I've seen on cppreference that std::function::argument_type
was deprecated in C++17. What is the reason behind it? And what ISO WG21 paper was proposing that?
I've seen on cppreference that std::function::argument_type
was deprecated in C++17. What is the reason behind it? And what ISO WG21 paper was proposing that?
The relevant papers are P0005R4 (which is the paper that was voted into the draft standard) and P0090R0 (which is referenced by P0005R4).
Quotes from P0090R0:
Q2. What's wrong with result_type, etc.?
A2. These C++98/03/TR1-era typedefs predated decltype and perfect forwarding. Previously, generic code had to request information from function objects before adapting them. Now, manually communicating that information is unnecessary. decltype supersedes result_type, because the compiler can simply report what the result of calling a function object with specific arguments will be. And perfect forwarding supersedes the argument_type family, since adaptors can simply take/store/forward arbitrary arguments.
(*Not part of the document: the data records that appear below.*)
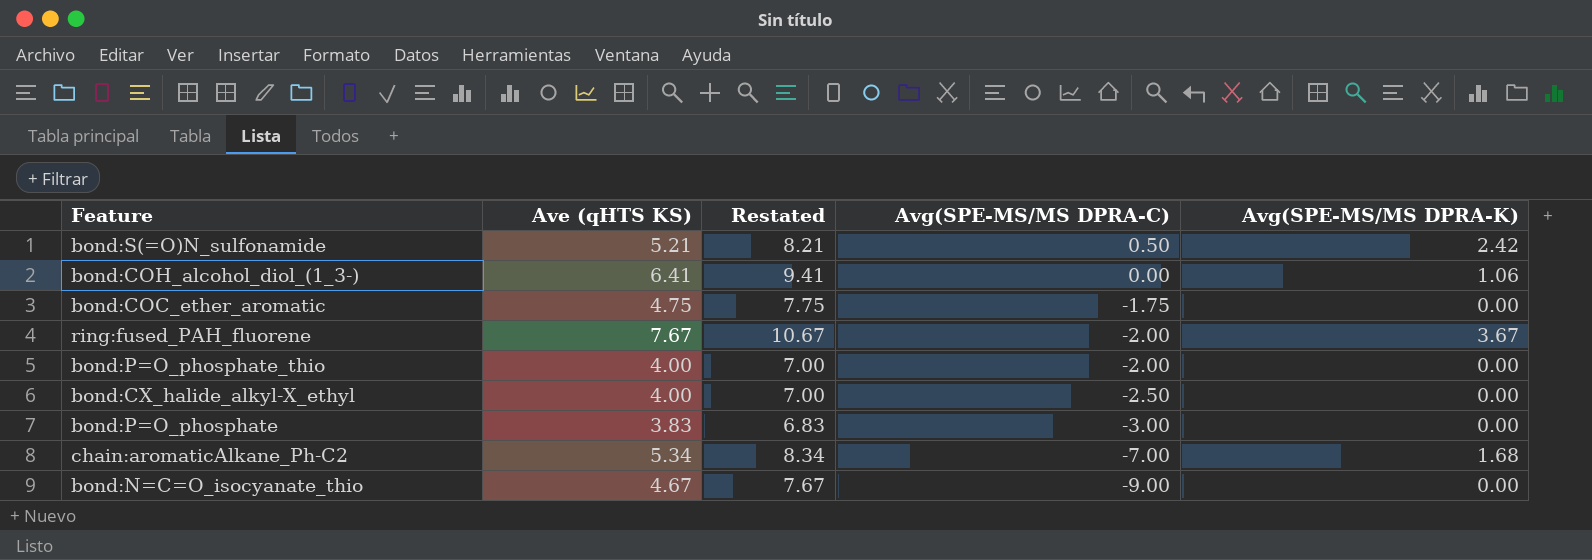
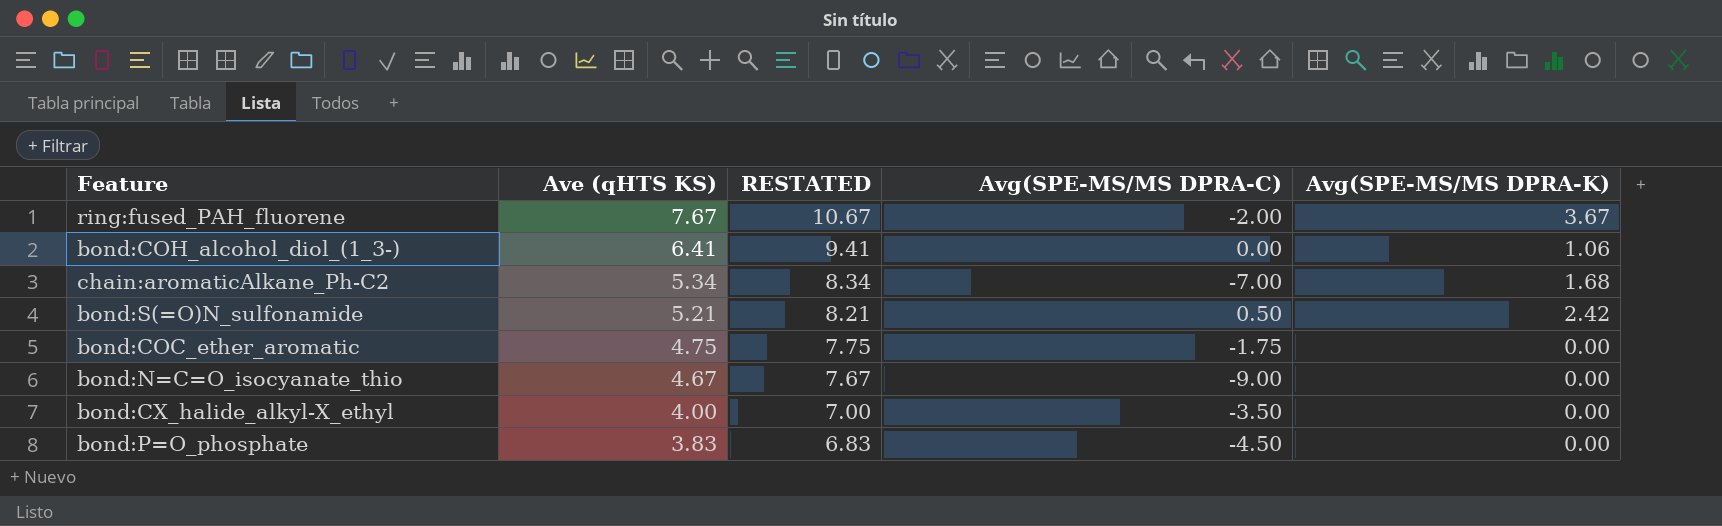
row order: Avg(SPE-MS/MS DPRA-C) descending -> Ave (qHTS KS) descending
column name: Restated -> RESTATED
row bond:P=O_phosphate_thio: 4.00 | 7.00 | -2.00 | 0.00 -> none
bond:CX_halide_alkyl-X_ethyl | Avg(SPE-MS/MS DPRA-C): -2.50 -> -3.50
bond:P=O_phosphate | Avg(SPE-MS/MS DPRA-C): -3.00 -> -4.50

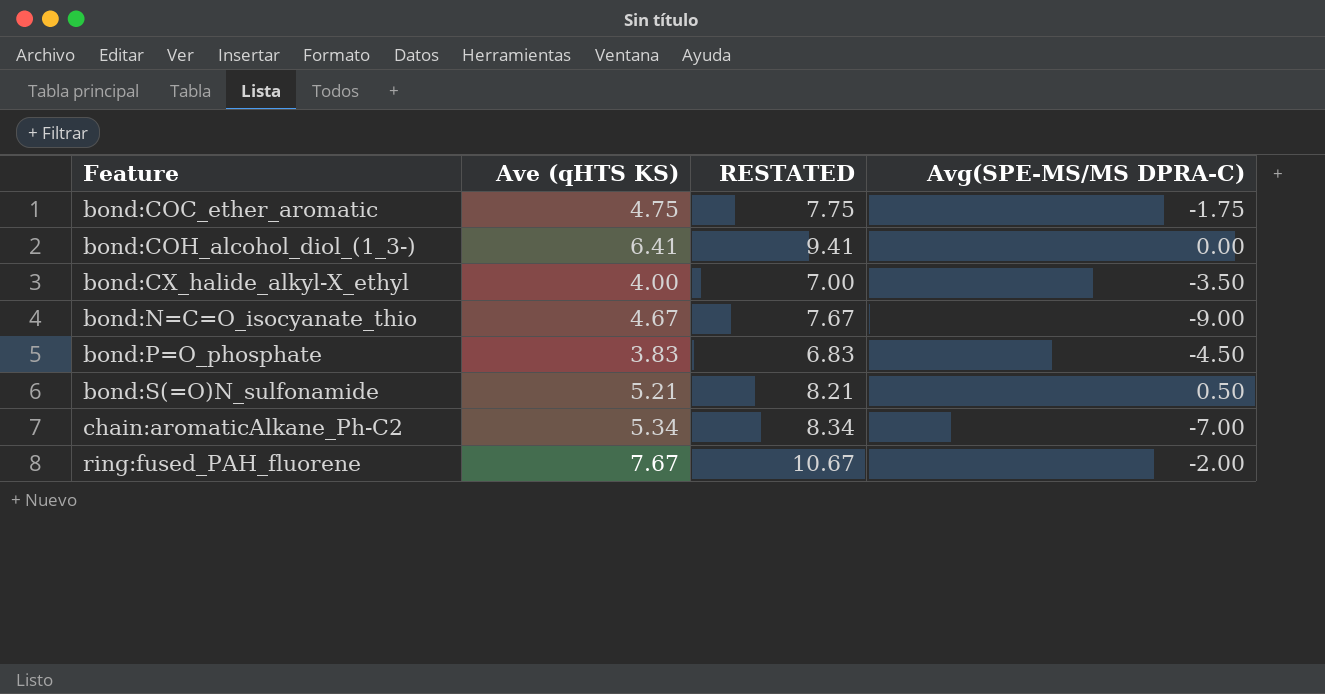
row order: Ave (qHTS KS) descending -> Feature ascending
column Avg(SPE-MS/MS DPRA-K) | position: 5 -> none

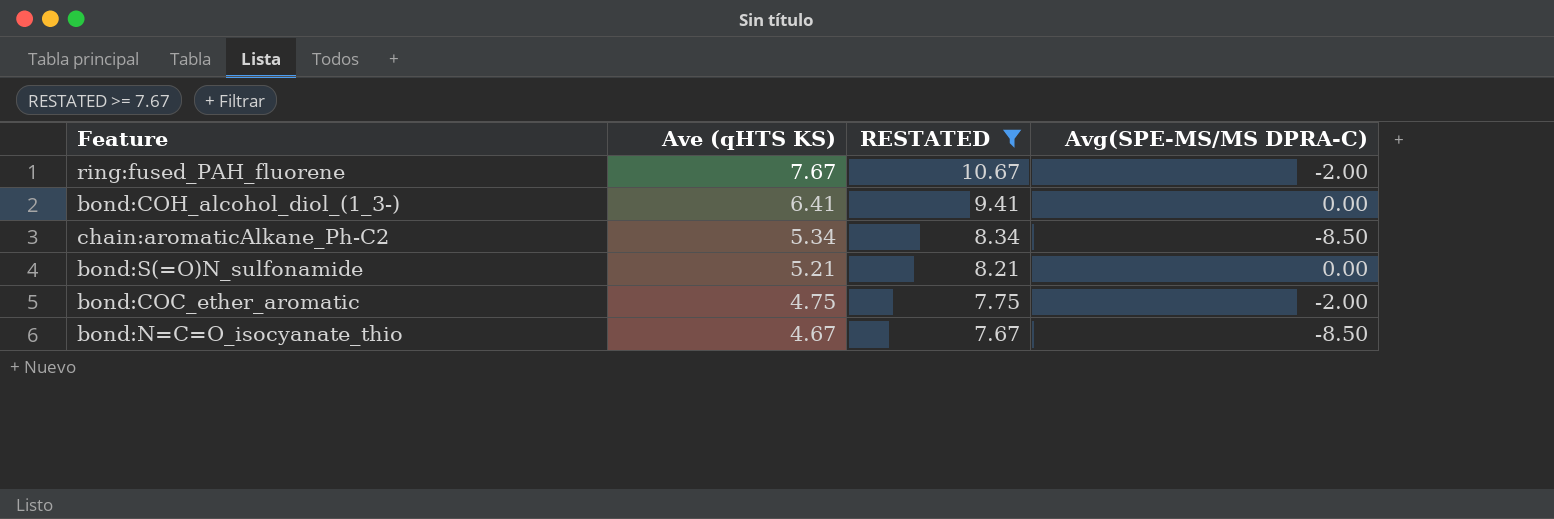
filter: none -> RESTATED >= 7.67
row order: Feature ascending -> Ave (qHTS KS) descending
chain:aromaticAlkane_Ph-C2 | Avg(SPE-MS/MS DPRA-C): -7.00 -> -8.50
bond:S(=O)N_sulfonamide | Avg(SPE-MS/MS DPRA-C): 0.50 -> 0.00
bond:COC_ether_aromatic | Avg(SPE-MS/MS DPRA-C): -1.75 -> -2.00
bond:N=C=O_isocyanate_thio | Avg(SPE-MS/MS DPRA-C): -9.00 -> -8.50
In fact, these typedefs are worse than useless. They're counterproductive, because many callable objects lack them. Function pointers and pointers to members have always lacked them. ptr_fun(), which wrapped function pointers with these typedefs, was recently removed (see [1] again). Most importantly, lambdas have always lacked these typedefs, and they are the most important function objects of all. Generic lambdas are even more incompatible.
What this means is that if a user attempts to write generic code by using the result_type family of typedefs, their code won't be generic - it'll fail to handle lambdas, generic lambdas, function pointers, etc.
These typedefs should be removed because they've become actively harmful to modern code.